“Time Out New York” shared an extremely honest and emotional job posting, and Twitter is concerned

“Time Out New York” shared an extremely honest and emotional job posting, and Twitter is concerned
“Time Out New York” shared an extremely honest and emotional job posting, and Twitter is concerned

Good thing to remember the next time you have a job interview you’re nervous about: Employers are just as desperate to hire someone as you are for a job. Just check out Time Out New York‘s super honest job posting. It’s actually kind of sad. Apparently, Time Out New York needs a full-time photo editor because one woman, Melissa Sinclair, has been holding it down alone for far too long.

From the job listing:

“The current situation with the Photo team in the US i.e. Melissa Sinclair, is not a long-term solution. …Melissa physically cannot find good enough candidates to fill these freelance positions, and at the current rate of magazine production, she needs multiple people available to work on multiple cities, simultaneously.”

It literally sounds awful. The listing continues, “Because she can’t find people for these freelance positions, she’s been forced to do all of this work herself, and is currently completely swamped and overwhelmed, the design team has had to chip in to help her, which is not ideal, but has been required to get the magazines out the door on time.”

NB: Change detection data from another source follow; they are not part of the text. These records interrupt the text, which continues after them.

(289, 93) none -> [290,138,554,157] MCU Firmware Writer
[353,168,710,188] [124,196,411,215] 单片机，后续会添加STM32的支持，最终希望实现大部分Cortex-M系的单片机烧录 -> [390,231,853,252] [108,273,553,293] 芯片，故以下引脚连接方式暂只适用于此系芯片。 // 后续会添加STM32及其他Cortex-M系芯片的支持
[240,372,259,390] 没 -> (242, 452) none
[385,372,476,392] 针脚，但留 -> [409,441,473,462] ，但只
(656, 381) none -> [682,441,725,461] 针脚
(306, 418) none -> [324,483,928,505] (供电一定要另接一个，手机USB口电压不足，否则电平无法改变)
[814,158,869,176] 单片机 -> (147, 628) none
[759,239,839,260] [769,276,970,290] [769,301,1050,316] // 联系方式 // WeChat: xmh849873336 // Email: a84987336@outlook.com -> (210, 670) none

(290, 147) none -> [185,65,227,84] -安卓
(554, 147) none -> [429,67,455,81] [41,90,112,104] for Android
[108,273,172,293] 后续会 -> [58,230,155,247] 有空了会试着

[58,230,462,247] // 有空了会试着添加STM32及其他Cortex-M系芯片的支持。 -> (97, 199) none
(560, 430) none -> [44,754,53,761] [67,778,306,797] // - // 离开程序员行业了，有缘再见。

The person writing the “rationale” added that right now, the company is spending about $48,000 a year on freelancers who aren’t very good anyway, so the goal is to find a new, full-time photo editor at that salary range.

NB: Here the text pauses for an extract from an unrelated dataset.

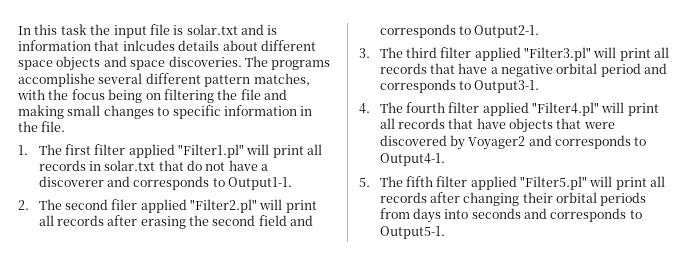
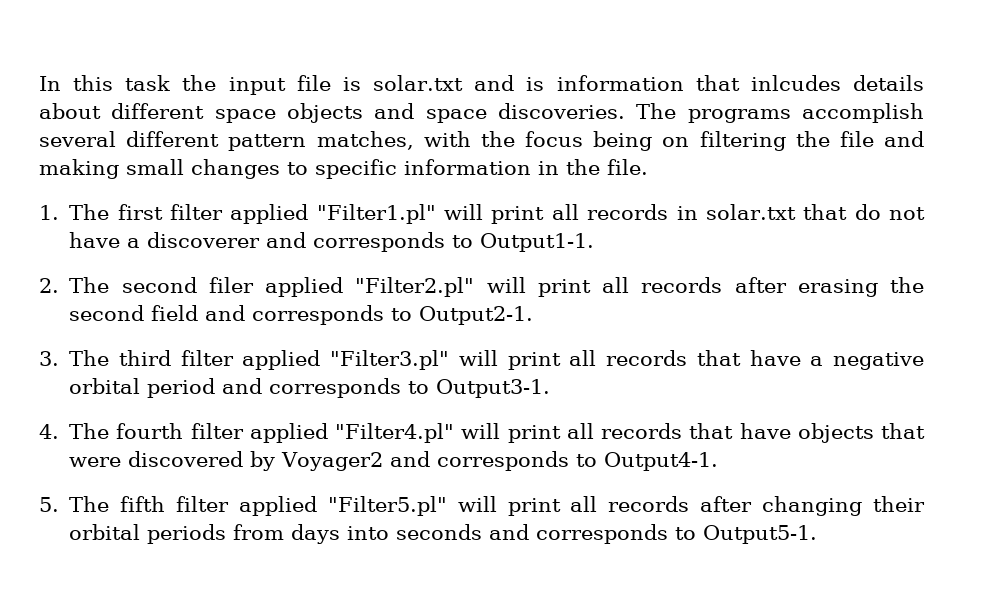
[18,73,95,87] accomplishe -> [802,103,925,123] accomplish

If anything, for Melissa’s sake.

The listing continues, “Tom would like to address this asap, especially as we have a really busy magazine schedule coming up in October, and our current setup is not a long-term solution, I’m concerned about Melissa getting burnt out and potentially wanting to leave. ”

Don’t go, Melissa! They’re trying to help you!

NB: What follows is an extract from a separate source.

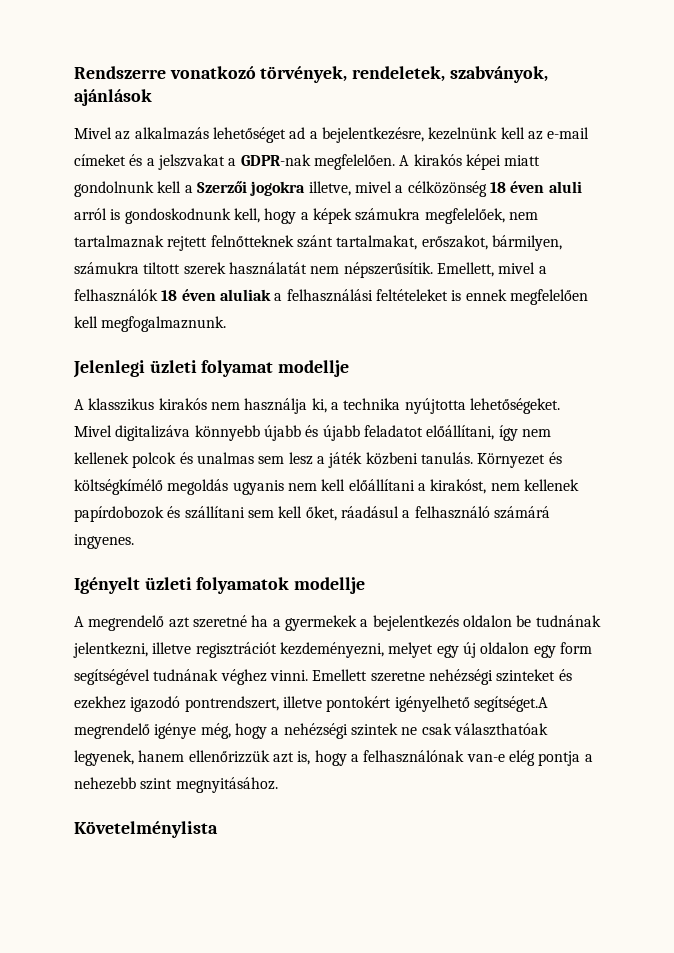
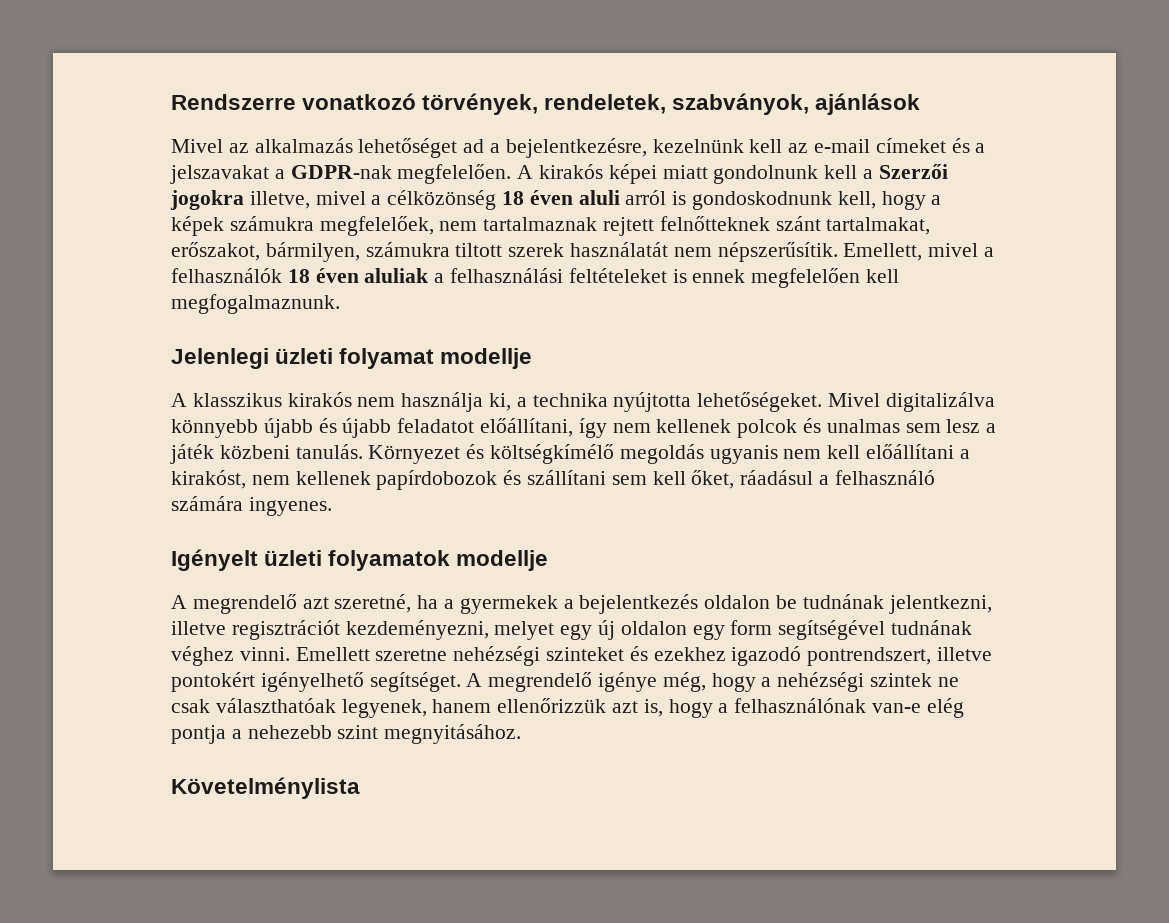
[157,154,225,170] jelszvakat -> [170,165,269,184] jelszavakat
[115,425,191,441] digitalizáva -> [885,392,995,412] digitalizálva
[493,506,550,519] számárá -> [171,496,243,511] számára
[192,615,247,628] szeretné -> [334,594,412,613] szeretné,
[473,696,548,712] segítséget.A -> [369,672,483,692] segítséget. A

People on Twitter were loving it, but also a bit concerned for Time Out‘s well-being.

We’re guessing that a high-level editor sent all of that info in an email to the HR department, and the job poster assumed that it was relevant information for to include in the job posting. Whatever the case, we’re loving the detail.

Let’s just hope they find some help for Melissa. And also that they pay more than $45,000 a year.